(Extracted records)
<<<<
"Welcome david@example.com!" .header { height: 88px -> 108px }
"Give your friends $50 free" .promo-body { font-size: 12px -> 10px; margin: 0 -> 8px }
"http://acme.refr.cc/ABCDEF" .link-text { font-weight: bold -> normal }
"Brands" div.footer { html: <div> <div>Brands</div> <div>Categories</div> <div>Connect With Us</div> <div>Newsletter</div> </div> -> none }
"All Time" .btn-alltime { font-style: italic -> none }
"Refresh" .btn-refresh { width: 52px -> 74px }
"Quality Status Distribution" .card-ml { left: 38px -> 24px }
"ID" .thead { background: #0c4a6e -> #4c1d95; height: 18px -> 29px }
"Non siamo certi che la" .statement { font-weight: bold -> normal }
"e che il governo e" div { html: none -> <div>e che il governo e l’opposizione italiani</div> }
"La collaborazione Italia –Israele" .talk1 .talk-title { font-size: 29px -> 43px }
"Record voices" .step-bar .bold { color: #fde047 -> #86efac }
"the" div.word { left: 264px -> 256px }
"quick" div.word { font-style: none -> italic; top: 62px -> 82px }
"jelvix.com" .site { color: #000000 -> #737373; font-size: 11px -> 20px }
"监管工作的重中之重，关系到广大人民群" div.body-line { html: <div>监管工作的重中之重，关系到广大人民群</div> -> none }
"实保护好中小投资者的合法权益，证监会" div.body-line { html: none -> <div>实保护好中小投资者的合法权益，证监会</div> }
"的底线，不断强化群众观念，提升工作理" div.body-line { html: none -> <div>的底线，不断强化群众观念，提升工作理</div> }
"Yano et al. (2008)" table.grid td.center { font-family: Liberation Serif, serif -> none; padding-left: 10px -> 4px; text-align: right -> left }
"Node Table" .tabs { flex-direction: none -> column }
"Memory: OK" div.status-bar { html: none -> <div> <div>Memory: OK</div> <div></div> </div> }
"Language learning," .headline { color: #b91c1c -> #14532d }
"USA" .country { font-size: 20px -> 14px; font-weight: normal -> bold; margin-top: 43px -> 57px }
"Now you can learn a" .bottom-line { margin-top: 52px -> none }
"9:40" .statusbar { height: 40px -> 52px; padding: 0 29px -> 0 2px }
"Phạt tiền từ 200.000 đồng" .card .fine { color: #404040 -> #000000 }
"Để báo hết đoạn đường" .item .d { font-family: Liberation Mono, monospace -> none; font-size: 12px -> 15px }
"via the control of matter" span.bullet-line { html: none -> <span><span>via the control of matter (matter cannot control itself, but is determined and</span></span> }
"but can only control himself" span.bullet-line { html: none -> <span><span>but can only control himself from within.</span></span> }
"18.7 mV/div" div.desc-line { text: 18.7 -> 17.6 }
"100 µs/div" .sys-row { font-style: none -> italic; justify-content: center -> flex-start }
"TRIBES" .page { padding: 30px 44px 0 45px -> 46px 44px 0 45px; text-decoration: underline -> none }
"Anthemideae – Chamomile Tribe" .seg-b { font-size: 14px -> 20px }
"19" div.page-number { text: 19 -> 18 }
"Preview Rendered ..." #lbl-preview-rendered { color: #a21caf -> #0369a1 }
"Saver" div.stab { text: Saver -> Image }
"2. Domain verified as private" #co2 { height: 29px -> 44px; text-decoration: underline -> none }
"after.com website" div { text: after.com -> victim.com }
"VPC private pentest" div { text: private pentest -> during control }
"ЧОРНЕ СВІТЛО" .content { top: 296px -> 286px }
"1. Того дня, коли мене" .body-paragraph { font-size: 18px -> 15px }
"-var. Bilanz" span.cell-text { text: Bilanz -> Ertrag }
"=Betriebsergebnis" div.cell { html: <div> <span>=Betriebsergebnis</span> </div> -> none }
>>>>
- _Brief_:
Using the records above, output exactly the lines from the one containing "text: 19 ->" through the last line, and no others.

- _Exercise solution_:
"19" div.page-number { text: 19 -> 18 }
"Preview Rendered ..." #lbl-preview-rendered { color: #a21caf -> #0369a1 }
"Saver" div.stab { text: Saver -> Image }
"2. Domain verified as private" #co2 { height: 29px -> 44px; text-decoration: underline -> none }
"after.com website" div { text: after.com -> victim.com }
"VPC private pentest" div { text: private pentest -> during control }
"ЧОРНЕ СВІТЛО" .content { top: 296px -> 286px }
"1. Того дня, коли мене" .body-paragraph { font-size: 18px -> 15px }
"-var. Bilanz" span.cell-text { text: Bilanz -> Ertrag }
"=Betriebsergebnis" div.cell { html: <div> <span>=Betriebsergebnis</span> </div> -> none }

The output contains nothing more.